Vladimir Klawdijewitsch Arsenyev ( Russian Владимир Клавдиевич Арсеньев , born August 29, jul. / 10. September  1872 greg. In Saint Petersburg , † 4. September 1930 in Vladivostok ) was a Russian explorer and writer.

Life

Arsenyev, who came from the far west of Russia , was enthusiastic about the far east of the country from an early age . He attended the infantry cadet school in St.
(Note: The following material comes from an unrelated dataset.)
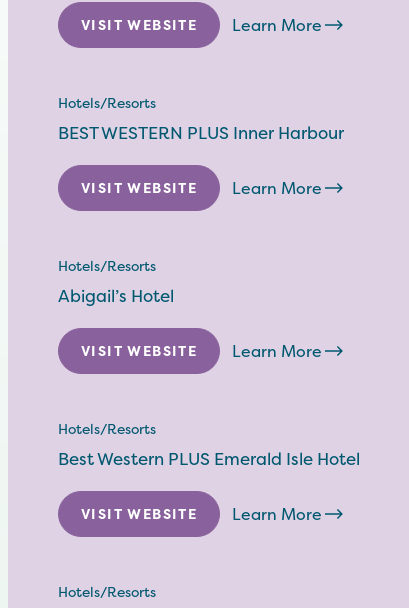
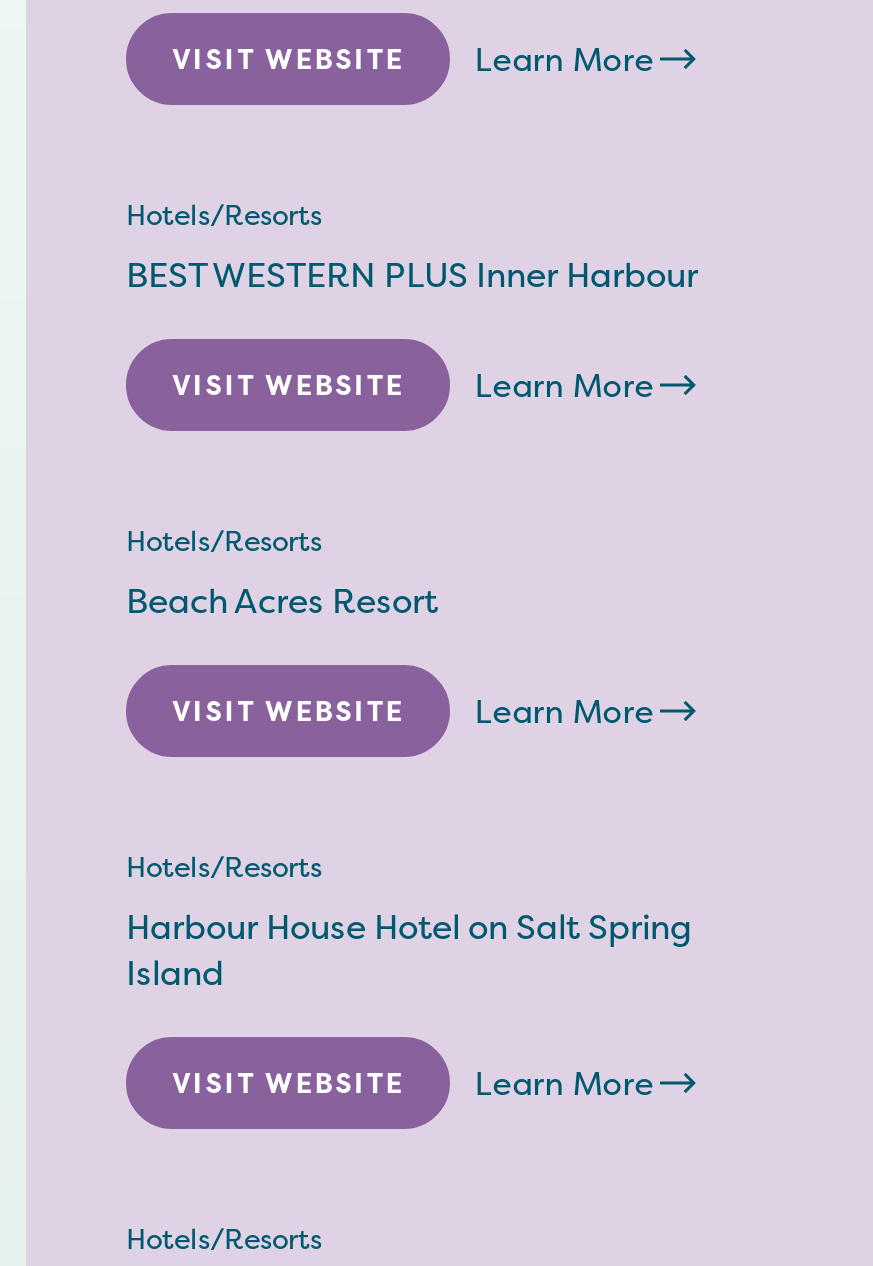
- Abigail’s Hotel
+ Beach Acres Resort

- Best Western PLUS Emerald Isle Hotel
+ Harbour House Hotel on Salt Spring
+ Island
Petersburg , which he graduated in 1896, and initially had to be content with beginning his first scientific studies in western Russia and Poland . Under the influence of the Central Asian researcher ME Grum-Grzimajlo, his special interest in the geography of Asia developed . Finally he managed to be transferred to Vladivostok from 1899 .

From left: Arsenjew, Uzala and other participants in the 1907 expedition

Arsenyev, who lives in Khabarovsk , undertook twelve large expeditions over the next 30 years from 1902 to the then largely unexplored area between the coast of the Pacific Ocean and the Ussuri River . There he carried out scientific studies and described the flora and fauna as well as the geology and topography of the largely unknown country at the time, but he was particularly interested in the local tribes of the Golden (Nanaier), Udehe and Orotschen , whose customs and languages ​​he researched. The gold Dersu Usala led and accompanied two large expeditions by Arseniev in 1906 and 1908, before he was tragically killed.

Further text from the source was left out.